Hope you're doing well out there ex-cycle buddies     for this time round...
Katy x


----------



## bev82 (Oct 8, 2007)

Hey

I've started taking Provera again because my consultant wants me to have as close to 28 days as possible. Oh well. I thought it might happen naturally but hey ho, not to worry. 

Hopefully AF will arrive soon so I can start my next round. Katy, here's an AF dance for you                      

Hope you're ok. 

Love Bev XxX


----------



## katylou (Nov 11, 2007)

Wow, you're the greatest dancer Bev, thanks  
Had a bit of a brainstorm today.  Thought stuff it, hospital wouldn't tell me to double my dose if it was marginal, only if I def didn't ov.  Feel nowhere near AF and really fed up.  So I did a test - obviously BFN - but wanted to check.  Decided to start the provera today, so here we go again...
You'll be a few days into your Provera then Bev?
Hope all of your girlies are doing well out there,
Take care,
Katy x


----------



## bev82 (Oct 8, 2007)

Good on you katy, I hope you get your AF soon. I still haven't got mine but hopefully will do in the next few days. I really can't wait to start my next round of clomid, even though it will be over xmas time. Hopefully my relatives will cope with my mood swings       

Hope you are ok, speak to you soon

Love Bev XxX


----------



## bev82 (Oct 8, 2007)

OMG, woke up this morning, AF has started      

I'll do another AF dance for you Katy            

Had my appointment with infertility specialist today - was ok although he wants me to have a lap & dye test so has put me on the waiting list for it. In the meantime, we've got to keep going with the clomid. 

Hope you're ok

Lots of love, Bev XxX


----------



## katylou (Nov 11, 2007)

Yahoo   That's great new Bev    I'm still taking the provera, so still waiting...
That's good news about your lap and dye too - means you'll know that the clomid is worthwhile if that's alright.  
My clomid's going to be over xmas       At least you're going to get yours out of the way by then  
 for the clomid tomorrow, let me know how you're doing,
Katy x


----------



## bev82 (Oct 8, 2007)

Hey katy

How are you? 

I'm taking my last clomid tablets tonight      Also had a cd5 scan today to check that everything is looking good. Next scan is on xmas eve (cd12) so hopefully I'll have a nice, big follie waiting to burst!! Won't be able to have any more scans after that as the scanning centre are shut from xmas eve til 2nd Jan. I'll still do the ovulation pee sticks and blood tests so hopefully they'll tell me I've ovulated. 

Have you got AF yet?? I hope you do, it would be nice to be (kind of) close to you cycle in your cycle this time round too. 

Anyway, hope you're ok. Take care

Love Bev XxX


----------



## sj79 (Sep 2, 2007)

Hiya you two - hope you're both well?!

ive finally had some good news from consultatn today - i ahd a CD21 equivelant blood test on fro despite actually being CD33 or something and have got the results back today and apparently i did ovulate!!!!!!!! 

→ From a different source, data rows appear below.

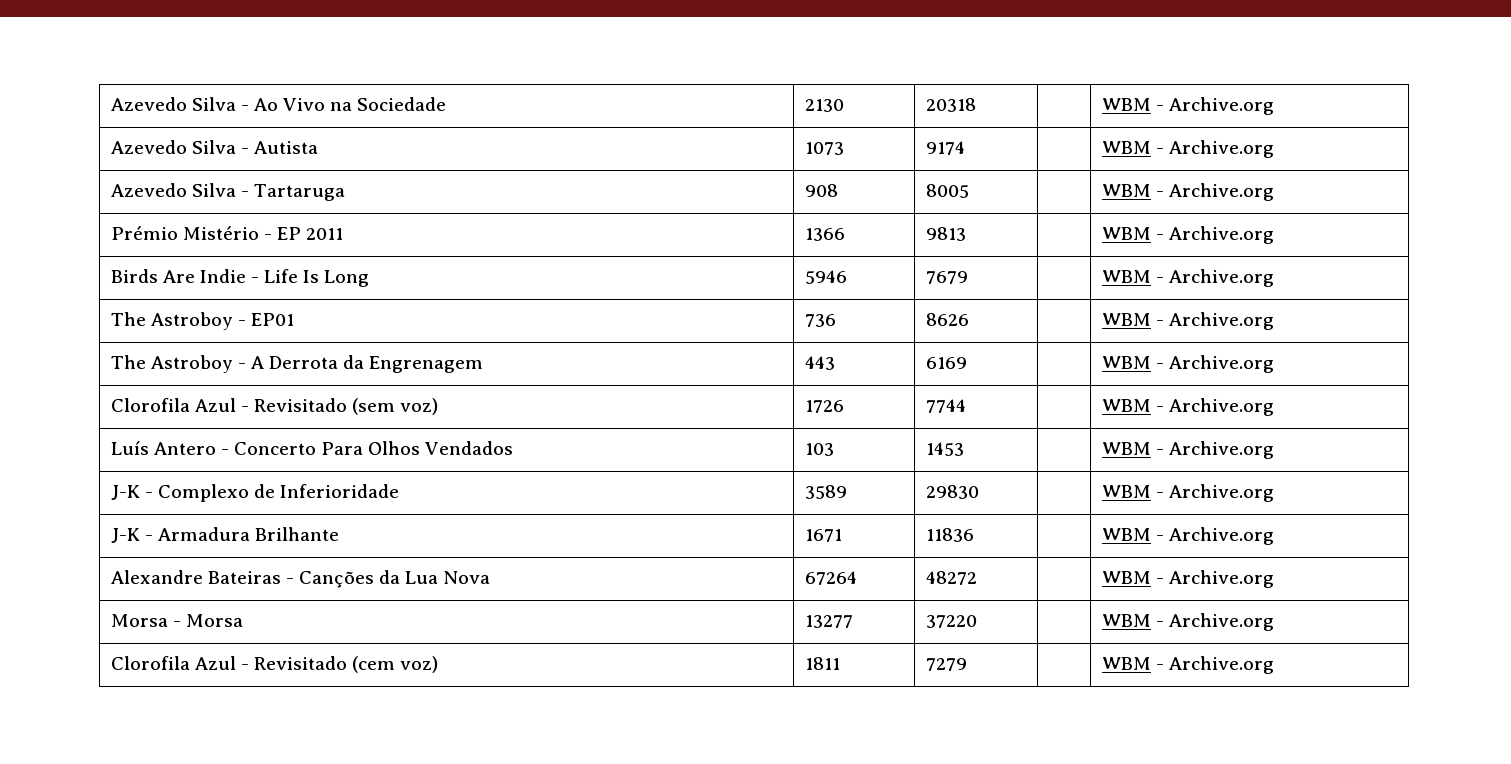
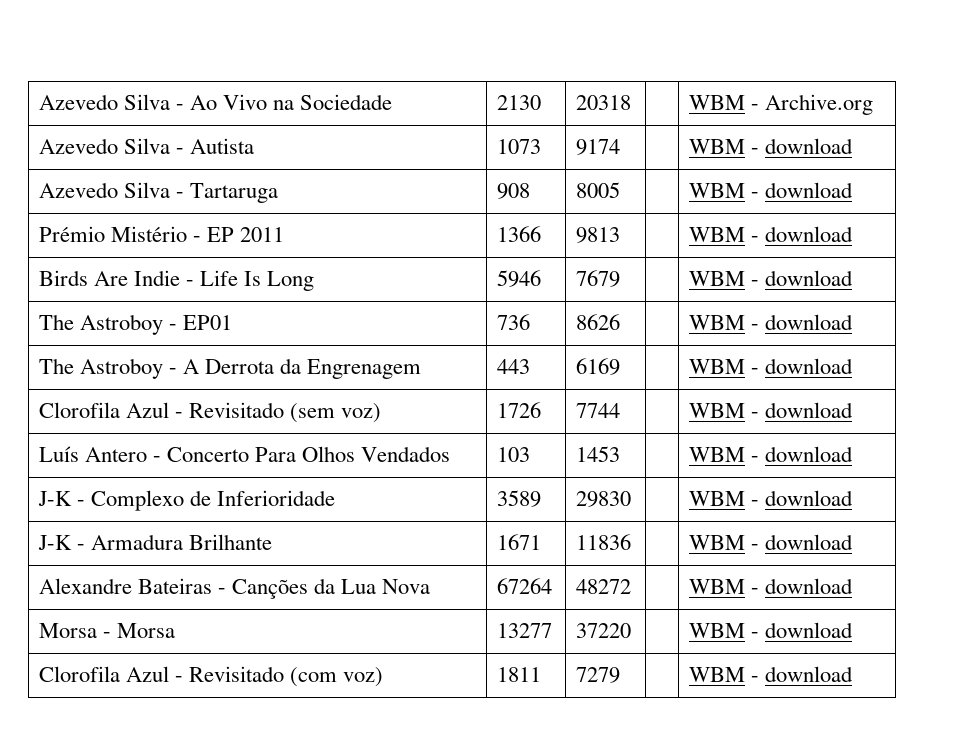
- Azevedo Silva - Autista | 1073 | 9174 | | WBM - Archive.org
+ Azevedo Silva - Autista | 1073 | 9174 | | WBM - download
- Azevedo Silva - Tartaruga | 908 | 8005 | | WBM - Archive.org
+ Azevedo Silva - Tartaruga | 908 | 8005 | | WBM - download
- Prémio Mistério - EP 2011 | 1366 | 9813 | | WBM - Archive.org
+ Prémio Mistério - EP 2011 | 1366 | 9813 | | WBM - download
- Birds Are Indie - Life Is Long | 5946 | 7679 | | WBM - Archive.org
+ Birds Are Indie - Life Is Long | 5946 | 7679 | | WBM - download
- The Astroboy - EP01 | 736 | 8626 | | WBM - Archive.org
+ The Astroboy - EP01 | 736 | 8626 | | WBM - download
- The Astroboy - A Derrota da Engrenagem | 443 | 6169 | | WBM - Archive.org
+ The Astroboy - A Derrota da Engrenagem | 443 | 6169 | | WBM - download
- Clorofila Azul - Revisitado (sem voz) | 1726 | 7744 | | WBM - Archive.org
+ Clorofila Azul - Revisitado (sem voz) | 1726 | 7744 | | WBM - download
- Luís Antero - Concerto Para Olhos Vendados | 103 | 1453 | | WBM - Archive.org
+ Luís Antero - Concerto Para Olhos Vendados | 103 | 1453 | | WBM - download
- J-K - Complexo de Inferioridade | 3589 | 29830 | | WBM - Archive.org
+ J-K - Complexo de Inferioridade | 3589 | 29830 | | WBM - download
- J-K - Armadura Brilhante | 1671 | 11836 | | WBM - Archive.org
+ J-K - Armadura Brilhante | 1671 | 11836 | | WBM - download
- Alexandre Bateiras - Canções da Lua Nova | 67264 | 48272 | | WBM - Archive.org
+ Alexandre Bateiras - Canções da Lua Nova | 67264 | 48272 | | WBM - download
- Morsa - Morsa | 13277 | 37220 | | WBM - Archive.org
- Clorofila Azul - Revisitado (cem voz) | 1811 | 7279 | | WBM - Archive.org
+ Morsa - Morsa | 13277 | 37220 | | WBM - download
+ Clorofila Azul - Revisitado (com voz) | 1811 | 7279 | | WBM - download

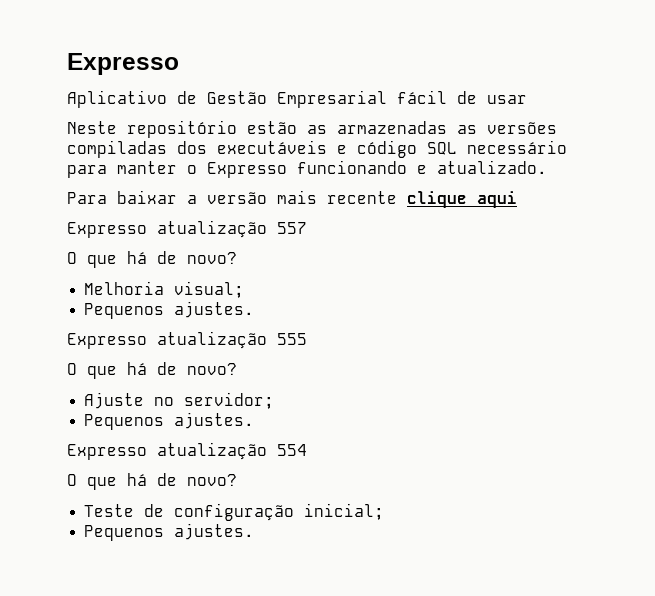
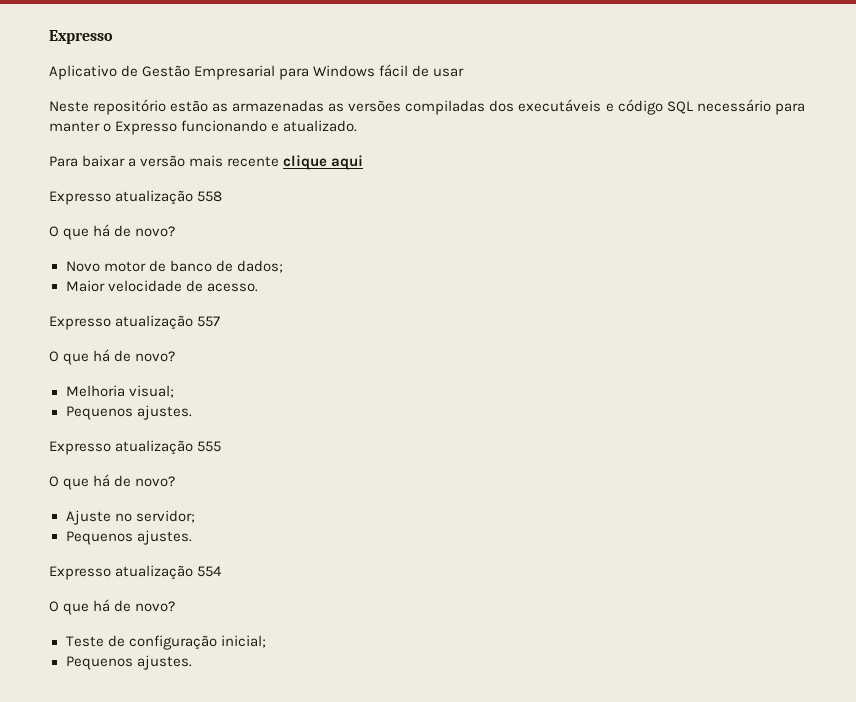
- Aplicativo de Gestão Empresarial fácil de usar
+ Aplicativo de Gestão Empresarial para Windows fácil de usar
+ Expresso atualização 558
+ O que há de novo?
+ Novo motor de banco de dados;
+ Maior velocidade de acesso.

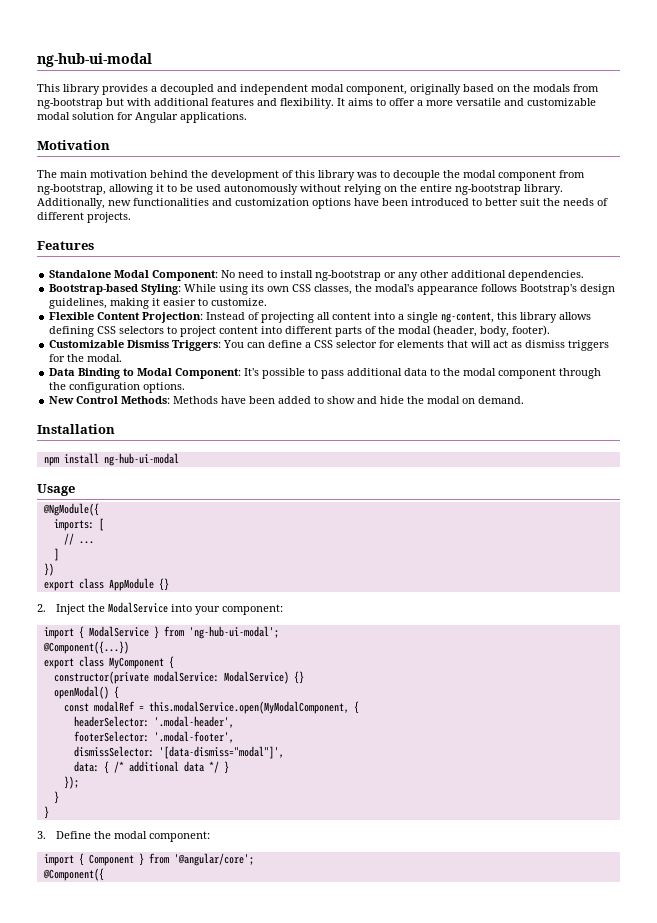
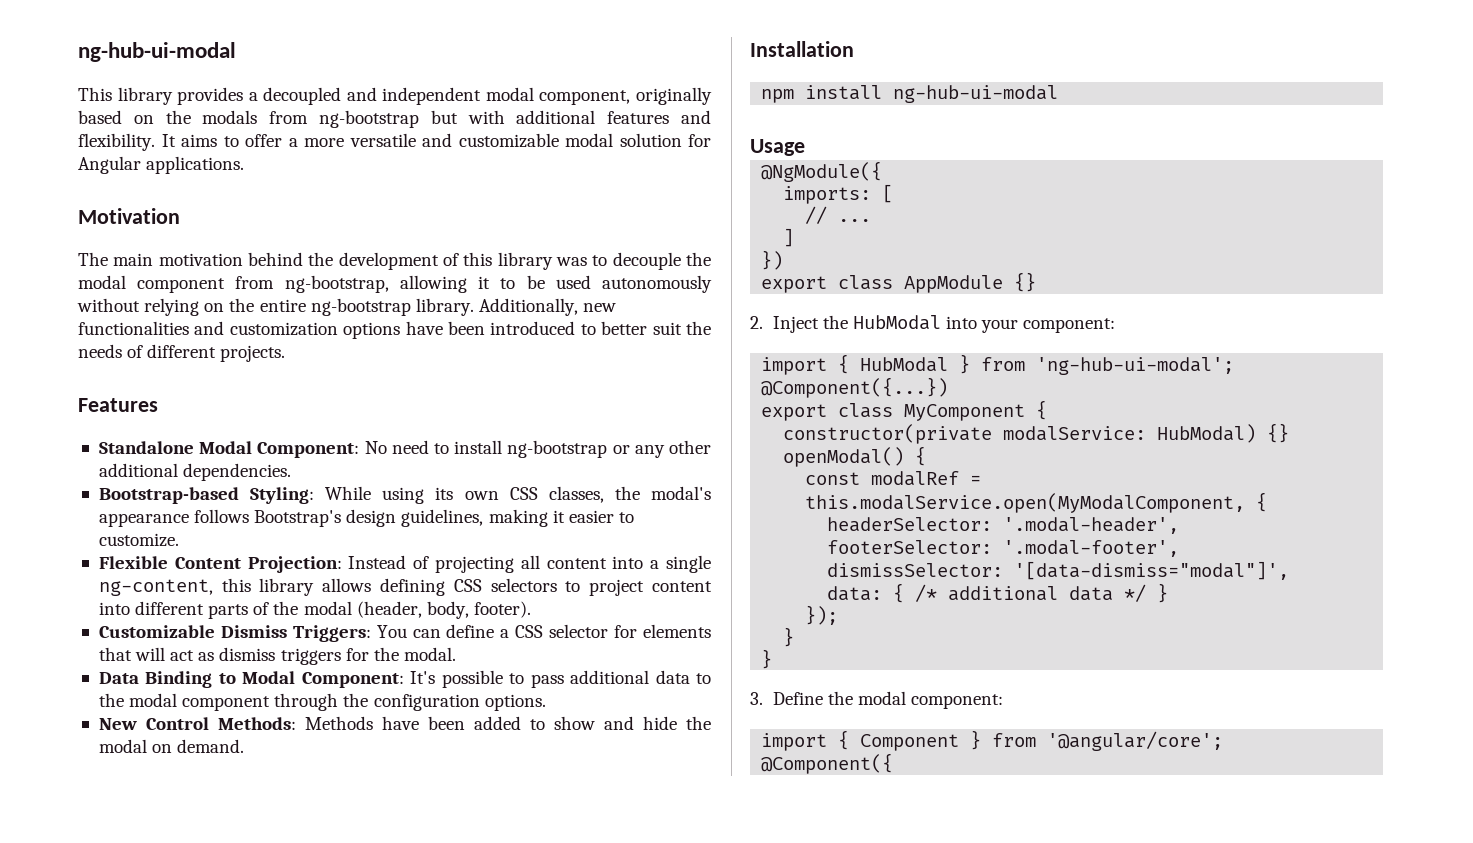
- 2. Inject the ModalService into your component:
+ 2. Inject the HubModal into your component:
- import { ModalService } from 'ng-hub-ui-modal';
+ import { HubModal } from 'ng-hub-ui-modal';
- constructor(private modalService: ModalService) {}
+ constructor(private modalService: HubModal) {}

So if AF not arrived by christmas morning ill be testing - to be honest ill prob test before then tho that was the advice the consultant gave me - it would be a good christmas prezzy though otherwise ill be back on the clomid over crimbo too - no drinking for us!! 

Anywya, i prop wont get chncae to come on again before all the festivities as we're away this weekend - hope you both have a happy christmas - and thinking of you adn wishing you lots of luck

Sj x x


----------



## bev82 (Oct 8, 2007)

That's great news sj, I really hope you get the xmas pressie you wish for!!! 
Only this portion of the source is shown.